Can Racial Sensitivity Go Too Far?

ByABC News
July 20, 2001, 11:23 AM

March 13 -- If a white woman with long hair flips her hair back in the presence of a black woman, might her actions be racially charged, or interpreted that way?

Perhaps, suggests author Lena Williams. Williams says because the media ideal is long, straight hair, a white woman may be insulting even if she's not aware of it a black woman, whose hair, she says, may be coarse or nappy.

Current census reports tell us the United States is more diverse than ever, so one might think in the new millennium we have figured out how to socialize with people of different races. But according to Williams, author of The Little Things: The Everyday Interactions That Get Under the Skin of Blacks and Whites, it's these kinds of gestures that keep racial tension alive and well.

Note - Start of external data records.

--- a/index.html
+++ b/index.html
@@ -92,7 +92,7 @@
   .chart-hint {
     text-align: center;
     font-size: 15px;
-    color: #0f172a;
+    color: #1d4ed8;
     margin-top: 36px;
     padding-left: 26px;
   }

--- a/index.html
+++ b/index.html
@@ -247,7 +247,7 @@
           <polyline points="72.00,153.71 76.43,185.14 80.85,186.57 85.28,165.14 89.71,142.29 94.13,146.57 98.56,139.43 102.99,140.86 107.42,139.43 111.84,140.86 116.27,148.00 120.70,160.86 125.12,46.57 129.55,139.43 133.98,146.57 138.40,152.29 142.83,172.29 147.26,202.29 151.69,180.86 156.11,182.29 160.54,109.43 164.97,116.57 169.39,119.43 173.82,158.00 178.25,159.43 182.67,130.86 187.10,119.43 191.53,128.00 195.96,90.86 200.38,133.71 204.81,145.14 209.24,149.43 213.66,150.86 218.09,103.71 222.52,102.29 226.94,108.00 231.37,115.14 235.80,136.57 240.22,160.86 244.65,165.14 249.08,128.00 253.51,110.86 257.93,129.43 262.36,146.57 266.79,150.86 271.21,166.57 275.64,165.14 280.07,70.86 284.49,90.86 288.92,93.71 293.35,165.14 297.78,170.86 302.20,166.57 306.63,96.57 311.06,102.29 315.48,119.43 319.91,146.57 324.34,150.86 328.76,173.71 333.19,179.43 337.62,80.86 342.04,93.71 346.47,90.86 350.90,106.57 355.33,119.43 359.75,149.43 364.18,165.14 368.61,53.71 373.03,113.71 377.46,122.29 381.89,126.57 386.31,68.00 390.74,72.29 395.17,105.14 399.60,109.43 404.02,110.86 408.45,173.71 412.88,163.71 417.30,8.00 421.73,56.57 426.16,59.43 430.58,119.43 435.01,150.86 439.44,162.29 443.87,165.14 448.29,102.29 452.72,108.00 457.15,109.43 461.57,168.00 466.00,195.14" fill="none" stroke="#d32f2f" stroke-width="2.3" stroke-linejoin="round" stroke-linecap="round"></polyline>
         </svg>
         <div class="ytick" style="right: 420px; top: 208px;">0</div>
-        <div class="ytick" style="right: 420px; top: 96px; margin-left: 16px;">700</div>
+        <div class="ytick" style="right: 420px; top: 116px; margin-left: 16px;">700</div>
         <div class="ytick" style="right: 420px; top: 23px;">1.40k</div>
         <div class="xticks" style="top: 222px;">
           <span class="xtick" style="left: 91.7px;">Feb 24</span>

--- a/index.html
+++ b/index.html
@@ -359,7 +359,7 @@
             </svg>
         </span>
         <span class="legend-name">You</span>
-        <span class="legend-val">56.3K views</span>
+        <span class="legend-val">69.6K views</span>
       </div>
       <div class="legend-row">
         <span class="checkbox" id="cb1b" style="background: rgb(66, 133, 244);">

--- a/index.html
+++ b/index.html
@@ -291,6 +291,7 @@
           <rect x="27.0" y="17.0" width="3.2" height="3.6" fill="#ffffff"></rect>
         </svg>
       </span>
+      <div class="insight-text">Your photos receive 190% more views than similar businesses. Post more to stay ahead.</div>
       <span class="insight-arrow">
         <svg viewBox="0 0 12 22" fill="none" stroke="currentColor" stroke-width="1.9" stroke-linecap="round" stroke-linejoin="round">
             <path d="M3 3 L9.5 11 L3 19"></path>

Read an excerpt.

"They're not the big issues. It's everyday interactions," says Williams, a New York Times reporter. "Things that we are doing that may be aggressive, may be irritating, may be misinterpreted."

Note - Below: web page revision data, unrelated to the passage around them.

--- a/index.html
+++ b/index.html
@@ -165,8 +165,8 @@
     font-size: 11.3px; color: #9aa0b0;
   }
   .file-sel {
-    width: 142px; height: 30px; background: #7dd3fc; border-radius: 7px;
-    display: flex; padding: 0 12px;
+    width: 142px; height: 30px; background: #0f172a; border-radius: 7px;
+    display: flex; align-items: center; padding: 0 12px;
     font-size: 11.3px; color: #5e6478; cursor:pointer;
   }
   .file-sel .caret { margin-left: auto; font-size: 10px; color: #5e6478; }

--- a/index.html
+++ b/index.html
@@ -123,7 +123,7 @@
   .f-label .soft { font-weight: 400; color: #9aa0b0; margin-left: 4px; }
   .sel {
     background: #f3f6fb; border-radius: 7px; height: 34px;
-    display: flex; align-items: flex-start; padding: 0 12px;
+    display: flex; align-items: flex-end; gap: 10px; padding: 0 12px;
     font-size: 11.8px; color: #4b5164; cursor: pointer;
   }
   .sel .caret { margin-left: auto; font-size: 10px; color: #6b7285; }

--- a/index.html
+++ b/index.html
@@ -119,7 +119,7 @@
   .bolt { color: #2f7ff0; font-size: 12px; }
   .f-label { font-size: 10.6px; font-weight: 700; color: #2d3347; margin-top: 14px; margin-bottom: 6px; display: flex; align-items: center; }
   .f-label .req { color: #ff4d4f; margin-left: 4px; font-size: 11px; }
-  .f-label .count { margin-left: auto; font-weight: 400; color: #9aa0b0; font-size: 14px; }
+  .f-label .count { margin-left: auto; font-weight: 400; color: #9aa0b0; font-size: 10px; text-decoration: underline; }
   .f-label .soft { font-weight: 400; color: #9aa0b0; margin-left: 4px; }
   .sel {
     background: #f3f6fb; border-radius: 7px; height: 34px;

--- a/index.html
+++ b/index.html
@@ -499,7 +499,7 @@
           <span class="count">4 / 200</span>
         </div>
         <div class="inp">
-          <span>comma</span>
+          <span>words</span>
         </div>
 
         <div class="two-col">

Locking Doors and Getting Too Personal

For example, when driving on the highway and passing others, says Ron Green, who is black, "I'll often see people reach over and lock the car door." Green's interpretation is that his race is the catalyst for fear.

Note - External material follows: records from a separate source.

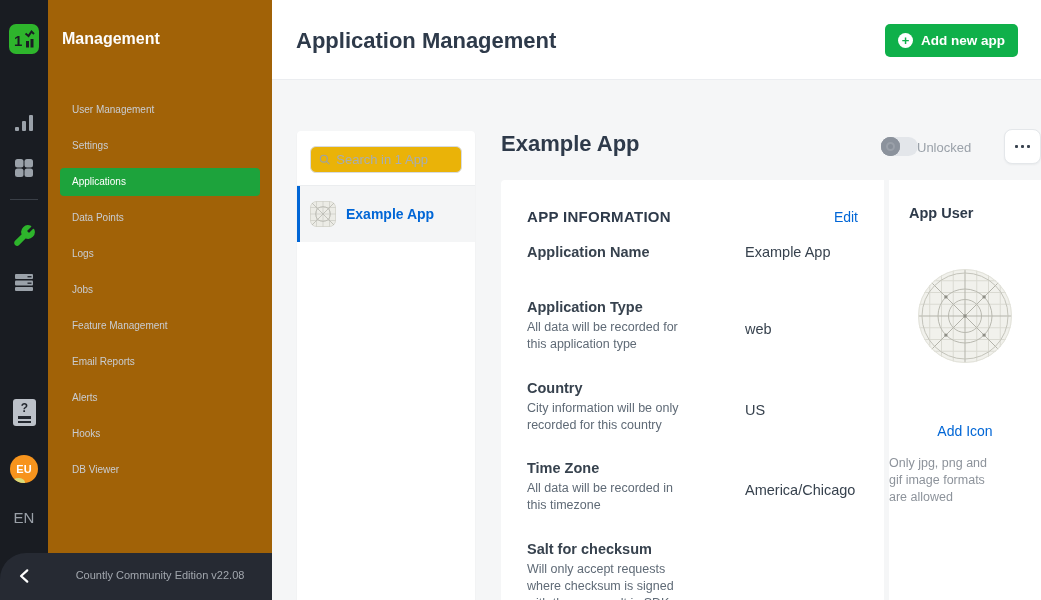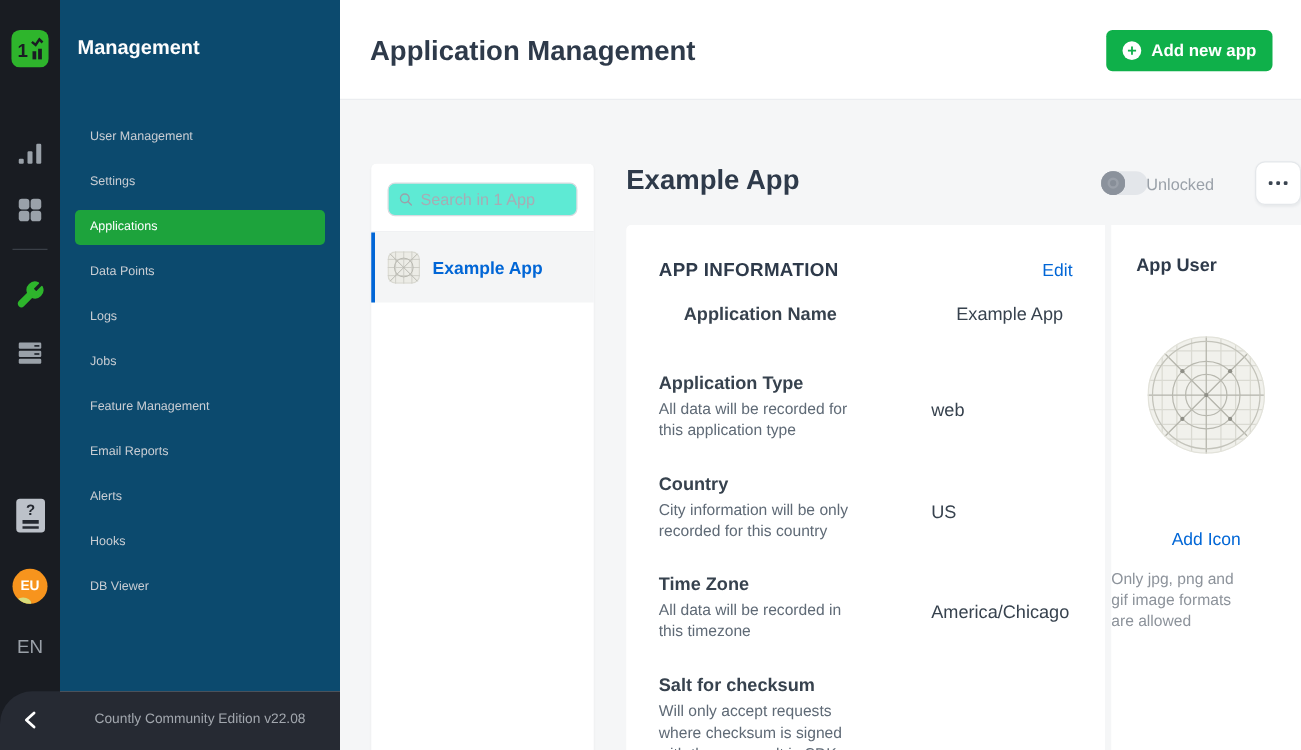--- a/index.html
+++ b/index.html
@@ -19,7 +19,7 @@
   .lang { position:absolute; left:0; top:509px; width:48px; text-align:center; color:#9aa0a8; font-size:15px; }
 
   
-  .menu { position:absolute; left:48px; top:0; width:224px; height:553px; background:#0c4a6e; z-index:2;padding-left:41px; }
+  .menu { position:absolute; left:48px; top:0; width:224px; height:553px; background:#a16207; z-index:2;padding-left:41px; }
   .menu-title { position:absolute; left:14px; top:30px; color:#fdfdfd; font-size:16px; font-weight:600; }
   .menu-items { position:absolute; left:12px; top:96px; width:200px; }
   .menu-item { height:28px; line-height:28px; padding-left:12px; margin-bottom:8px; font-size:10px; color:#c9cdd3; border-radius:4px; cursor:pointer; }

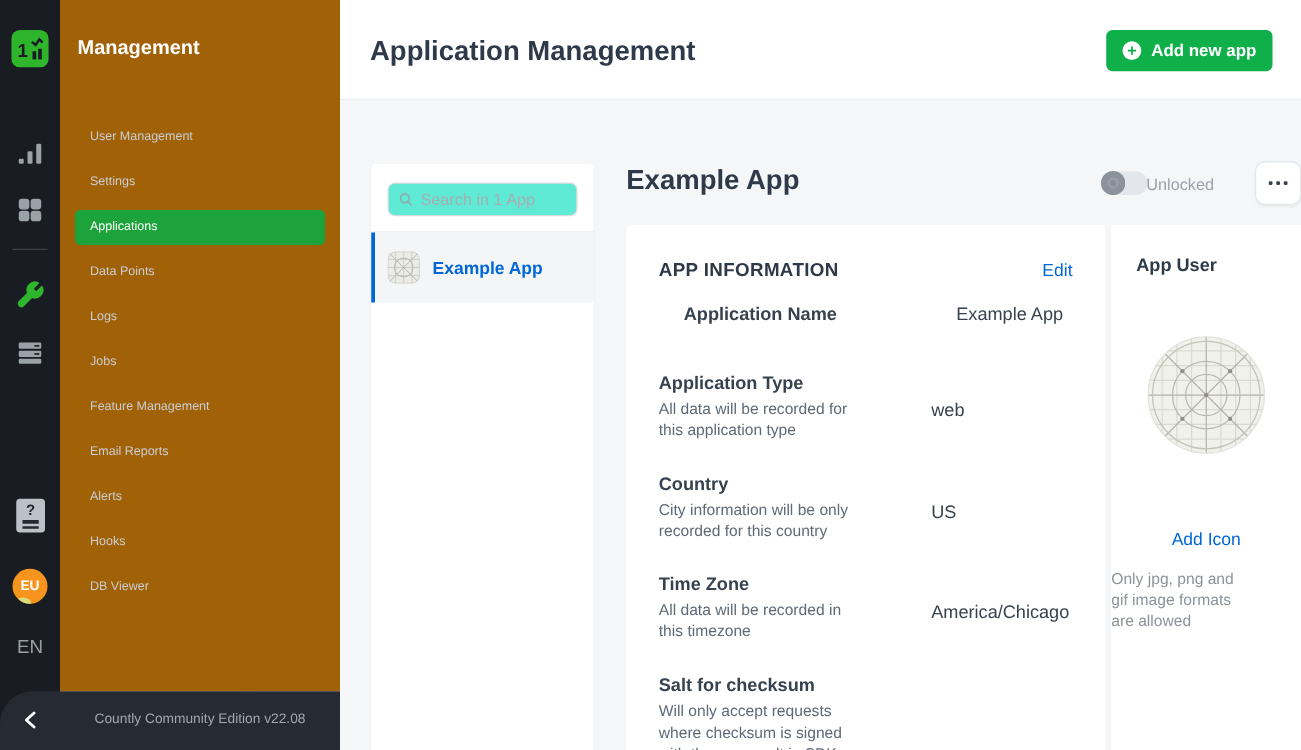--- a/index.html
+++ b/index.html
@@ -38,7 +38,7 @@
 
   
   .app-list { position:absolute; left:297px; top:131px; width:178px; height:469px; background:#ffffff; border-radius:4px 4px 0 0; box-shadow:0 1px 2px rgba(40,50,60,.05); }
-  .search-box { margin:15px 13px 12px 13px; height:27px; border:1px solid #d7dbe0; border-radius:6px; display:flex; align-items:center; padding:0 8px; gap:6px; background:#5eead4; }
+  .search-box { margin:15px 13px 12px 13px; height:27px; border:1px solid #d7dbe0; border-radius:6px; display:flex; align-items:center; padding:0 8px; gap:6px; background:#eab308; }
   .search-input { border:none; outline:none; width:100%; font-size:13px; color:#3c4650; background:transparent; font-family:"Liberation Sans",sans-serif; }
   .search-input::placeholder { color:#a6adb4; }
   .list-sep { height:1px; background:#ebedef; }

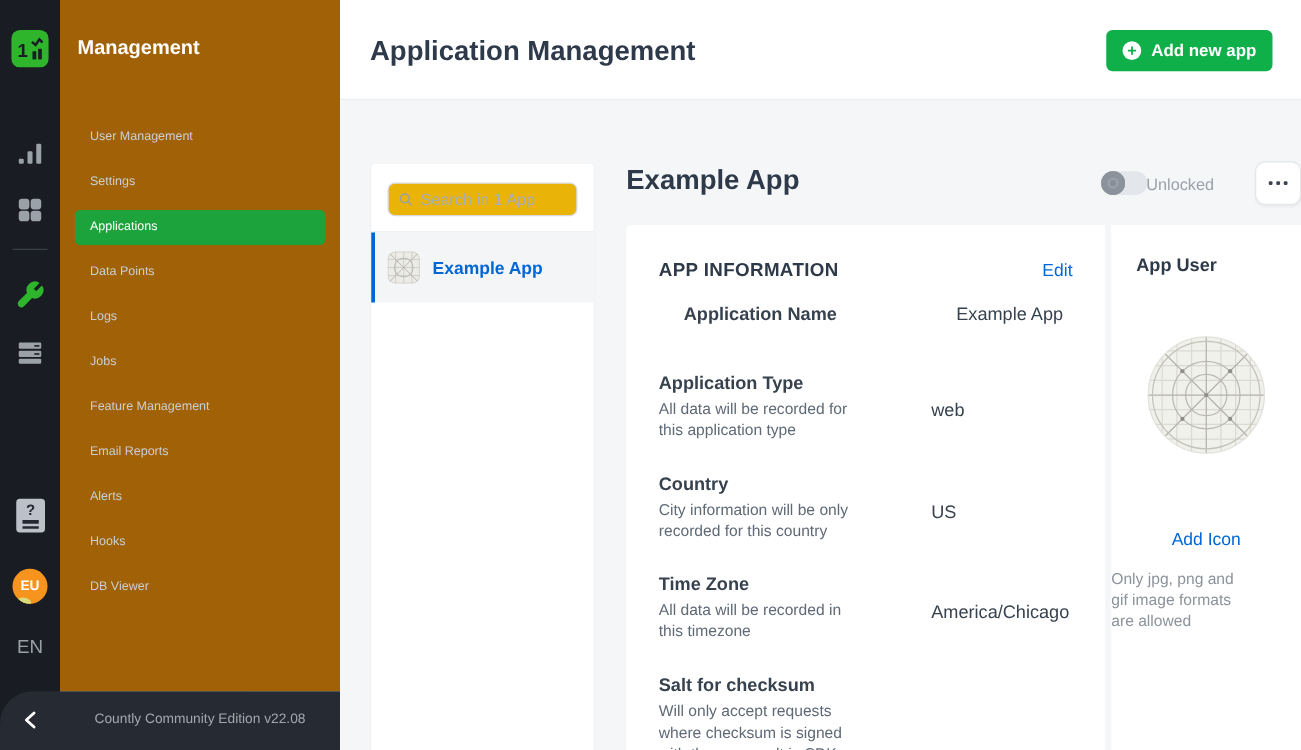--- a/index.html
+++ b/index.html
@@ -59,7 +59,7 @@
   .card-head-title { font-size:15px; font-weight:700; color:#2e3a4a; letter-spacing:.3px; }
   .edit-link { font-size:14px; color:#0166d6; cursor:pointer; text-decoration:none; }
   .info-row { display:flex; margin-bottom:26px; }
-  .info-row.row-name { margin-bottom:35px;margin-left:20px; }
+  .info-row.row-name { margin-bottom:35px; }
   .info-left { width:218px; padding-right:14px; }
   .info-label { font-size:14.5px; font-weight:700; color:#37424e; margin-bottom:4px; }
   .info-desc { font-size:12.5px; color:#5f6a76; line-height:1.38; white-space:pre-line; }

Green says he's also offended when a white person asks, "What's the latest dance?"

Another African-American man, Ronald Wyche, says he's insulted when whites ask his opinion of Nation of Islam leader Louis Farrakhan."They say, 'What about Farrakhan? Are you going to condemn him?'" He says he responds, "Why do I have to condemn him? Do you have to condemn [conservative televangelist Jerry] Falwell?"

Dr. Alvin Poussaint, a black Harvard psychiatrist, feels some whites get personal with black people too quickly.

"When a policeman calls me Alvin, I recoil. Because I know that tradition in the South and around the country was not to address black people as Mr., Mrs. or Miss I find it disrespectful," he says.